The four-band sliding scale from Kirwan v Connors [2025] IESC 21, showing the cumulative-inactivity gradient and the progressive shift of onus from defendant to plaintiff.
The sliding-scale test from Kirwan v Connors [2025] IESC 21
Cumulative inactivity Position Onus
Up to 2 years Dismissal only on abuse of process or Ó Domhnaill level prejudice On defendant
2 to 4 years Dismissal may be ordered where some additional prejudice or other factor points to it; court may instead make strict case management directions whose breach itself grounds dismissal On defendant, but threshold lowered
4 to 5 years Presumption of dismissal where oral evidence is required, unless plaintiff shows compelling reason Shifts to plaintiff
Over 5 years Generous power to dismiss; only a pressing exigency of justice will permit the case to proceed On plaintiff; high bar

Post-Kirwan Application in Personal Injury Practice

The first reported application of the reformulated test to a personal injuries action came in Murphy v Aer Lingus Group plc [2025] IEHC 589. The High Court dismissed proceedings issued more than twelve years previously, with over seven years of cumulative inactivity attributable to the plaintiff and no pressing exigency of justice identified. Subsequent High Court decisions have refined the application of the test.

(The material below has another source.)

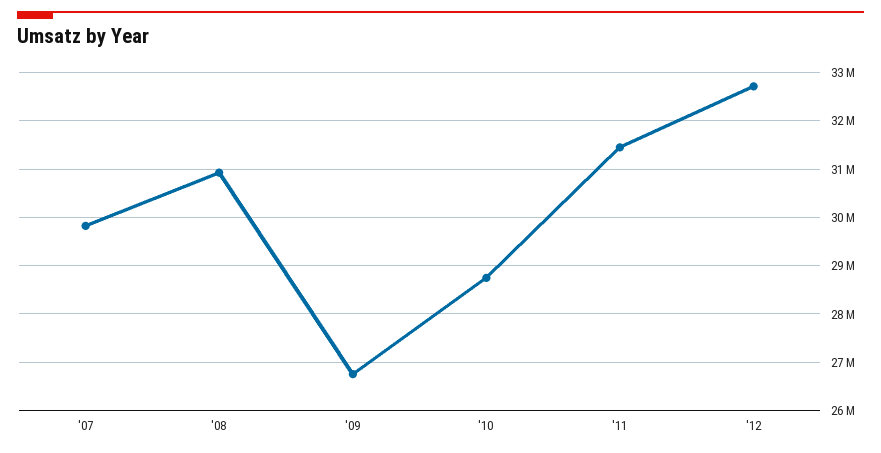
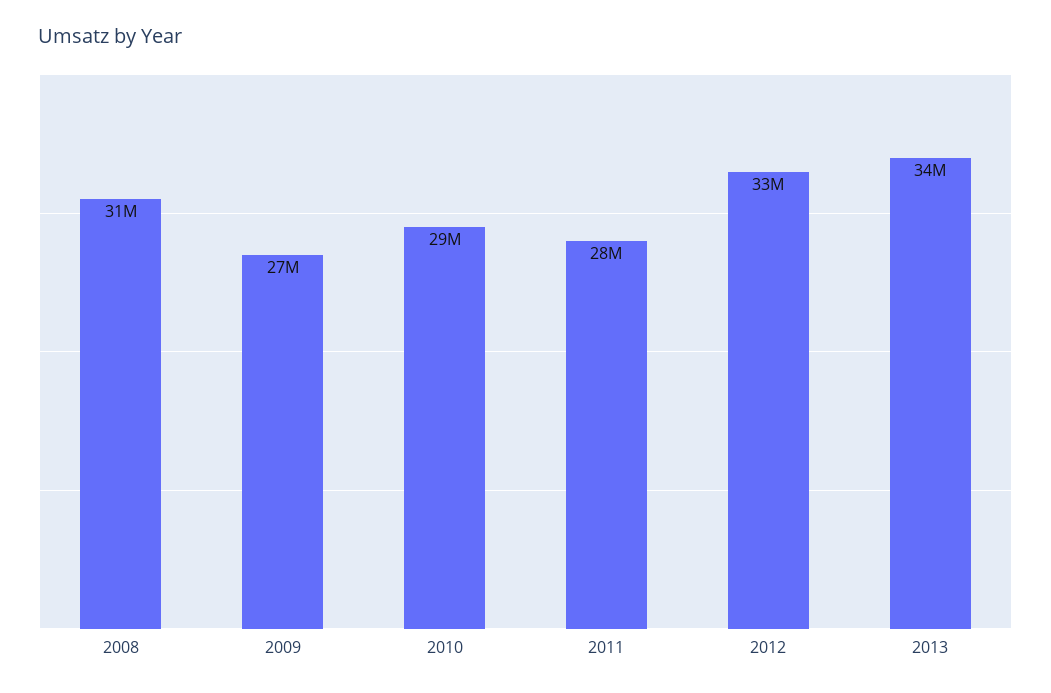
'07: 29800000 -> none
'11: 31400000 -> 28000000
2013: none -> 34000000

In Doyle v Commissioner of An Garda Síochána [2025] IEHC 591 and Homes of Heritage Limited v Cunningham [2025] IEHC 724, the court clarified that the relevant period of inactivity need not immediately precede the application to dismiss. The court must look at the cumulative picture of prosecution.

The practical consequence for personal injury practitioners is that notice of trial is no longer the end of the story for delay risk. A case may sit on the list for years if listing constraints push a hearing date well into the future. During that period the plaintiff retains the obligation to be ready to proceed. Where a hearing date is vacated and not promptly relisted, the period of inactivity continues to accrue. In practice, plaintiff solicitors increasingly use the period between notice of trial and listed hearing date to lodge interim updates, exchange supplementary reports, and notify the registrar of significant developments. These steps preserve list position and evidence active prosecution.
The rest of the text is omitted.